Border Gateway Protocol (BGP) is a key component of Internet routing and is responsible for exchanging information on how Autonomous Systems (ASes) can reach one another. When BGP issues occur, inter-network traffic can be affected, from packet loss and latency to complete loss of connectivity. This makes BGP an important protocol for network operators to be able to troubleshoot.
Using BGP route visualizations from real events, we’ll illustrate four scenarios where BGP may be a factor to consider while troubleshooting:
- Peering changes
- Route flapping
- Route hijacking
- DDoS mitigation
One common scenario where BGP comes into play is when a network operator changes peering with ISPs. Peering can change for a variety of reasons, including commercial peering relationships, equipment failures or maintenance. During and after a peering change, it is important to confirm reachability to your service from networks around the world. ThousandEyes presents reachability and route change views, as well as proactive alerts to help troubleshoot issues that may occur.
An example of a peering change in action is with Github and their upstream ISPs. In Figure 1, we see that the peering relationship between Github (AS 36459) changes, as routes are withdrawn to Level 3 (AS 3356 and AS 3549). This is important data when tracking down network performance, which can be adversely affected by major or frequent peering changes.
Route flapping occurs when routes alternate or are advertised and then withdrawn in rapid sequence, often resulting from equipment or configuration errors. Flapping often causes packet loss and results in performance degradation for traffic traversing the affected networks. Route flaps are visible in ThousandEyes as repeating spikes in route changes on the timeline.
While monitoring Ancestry.com, a popular genealogy website, we noticed a route flap with their upstream providers. In this case, shown in Figure 2, the route flap with XO Communications lasted for about 15 minutes and disrupted connectivity from networks such as GTT and NTT while others such as Level 3 and Cogent that peered with American Fiber had no issues. For an in-depth look at this route flapping event, read our post on Monitoring BGP Routes with ThousandEyes.
Route hijacking occurs when a network advertises a prefix that it does not control, either by mistake or in order to maliciously deny service or inspect traffic. Since BGP advertisements are generally trusted among ISPs, errors or improper filtering by an ISP can be propagated quickly throughout routing tables around the Internet. As an AS operator, route hijacking is evident when the origin AS of your prefixes changes or when a more specific prefix is broadcast by another party. In some cases, the effects may be localized to only a few networks, but in serious cases hijacks can affect reachability from the entire Internet. You can set alerts in ThousandEyes to notify you of route changes and new subprefixes.

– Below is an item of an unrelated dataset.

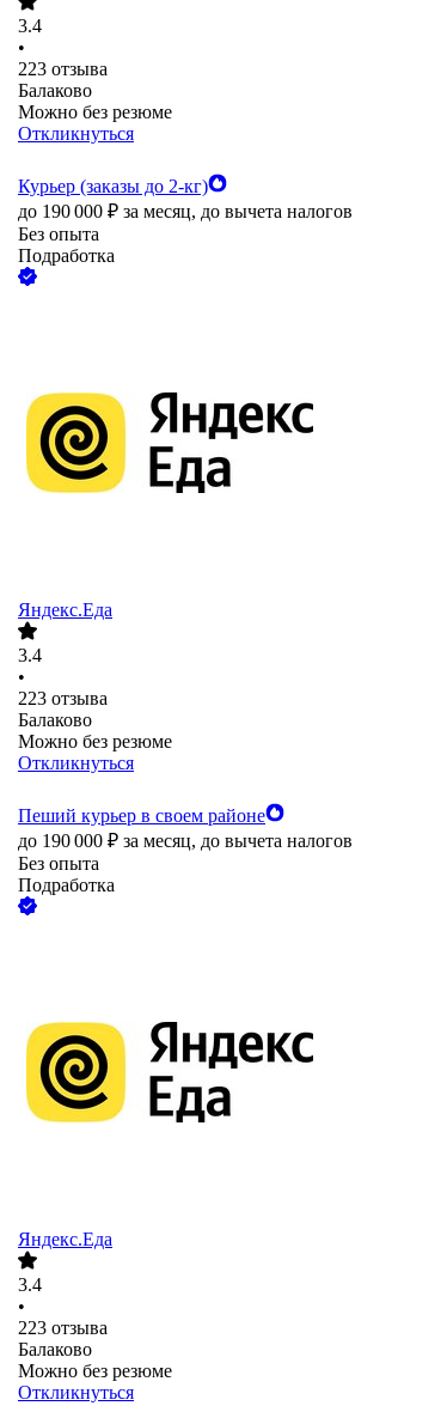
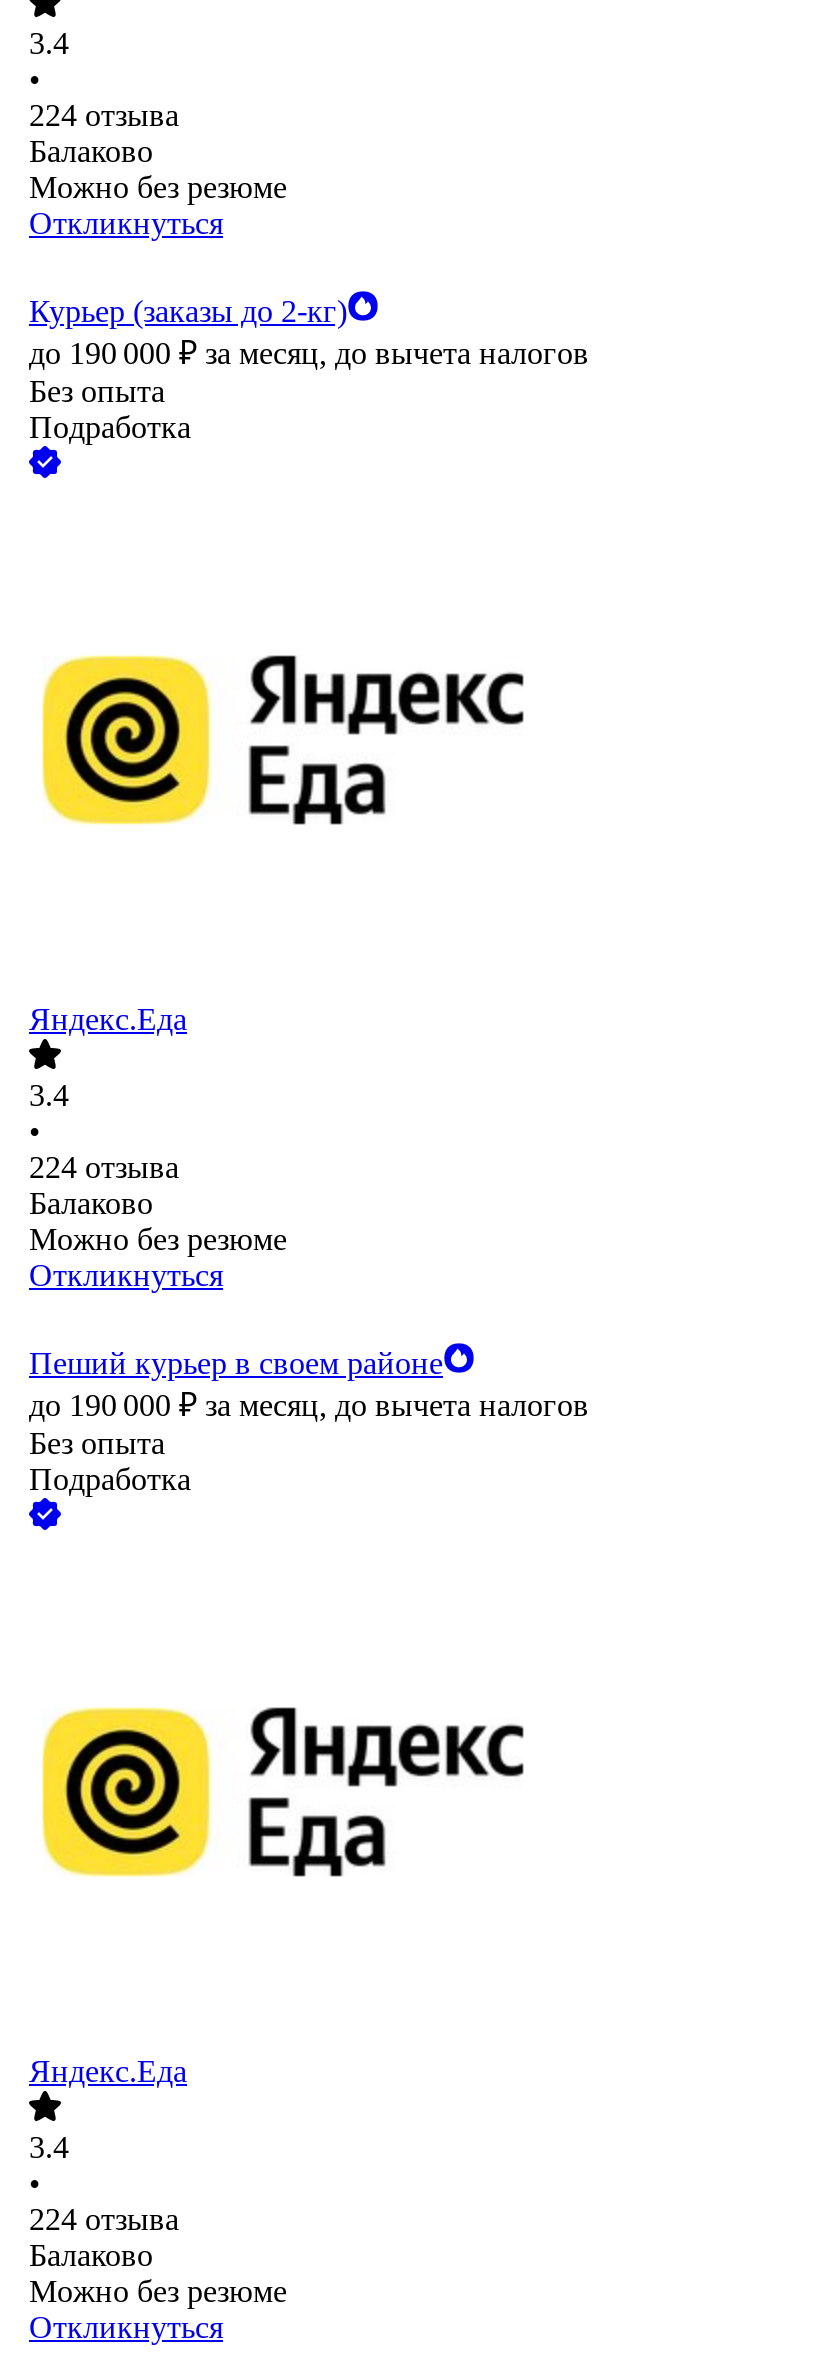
[18,59,108,79] 223 отзыва -> [29,99,179,133] 224 отзыва
[18,688,108,709] 223 отзыва -> [29,1151,179,1185] 224 отзыва
[18,1318,108,1338] 223 отзыва -> [29,2203,179,2237] 224 отзыва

In early April 2014, Indosat, a large Indonesian telecom, incorrectly advertised a majority of the global routing table, in effect claiming that their network was the destination for a large portion of the Internet. The CDN Akamai was particularly hard hit, with a substantial portion of its customers’ traffic rerouted to the Indosat network for nearly an hour. We can see this hijack play out with a test for one of Akamai’s customers, Paypal. Figure 3 shows the hijack in progress, with two origin ASes, the correct one for Akamai (AS 16625) and the incorrect one for Indosat (AS 4761), which for approximately 30 minutes was the destination for 90% of our public BGP vantage points. While this hijack was not intentional, the effects are nonetheless serious.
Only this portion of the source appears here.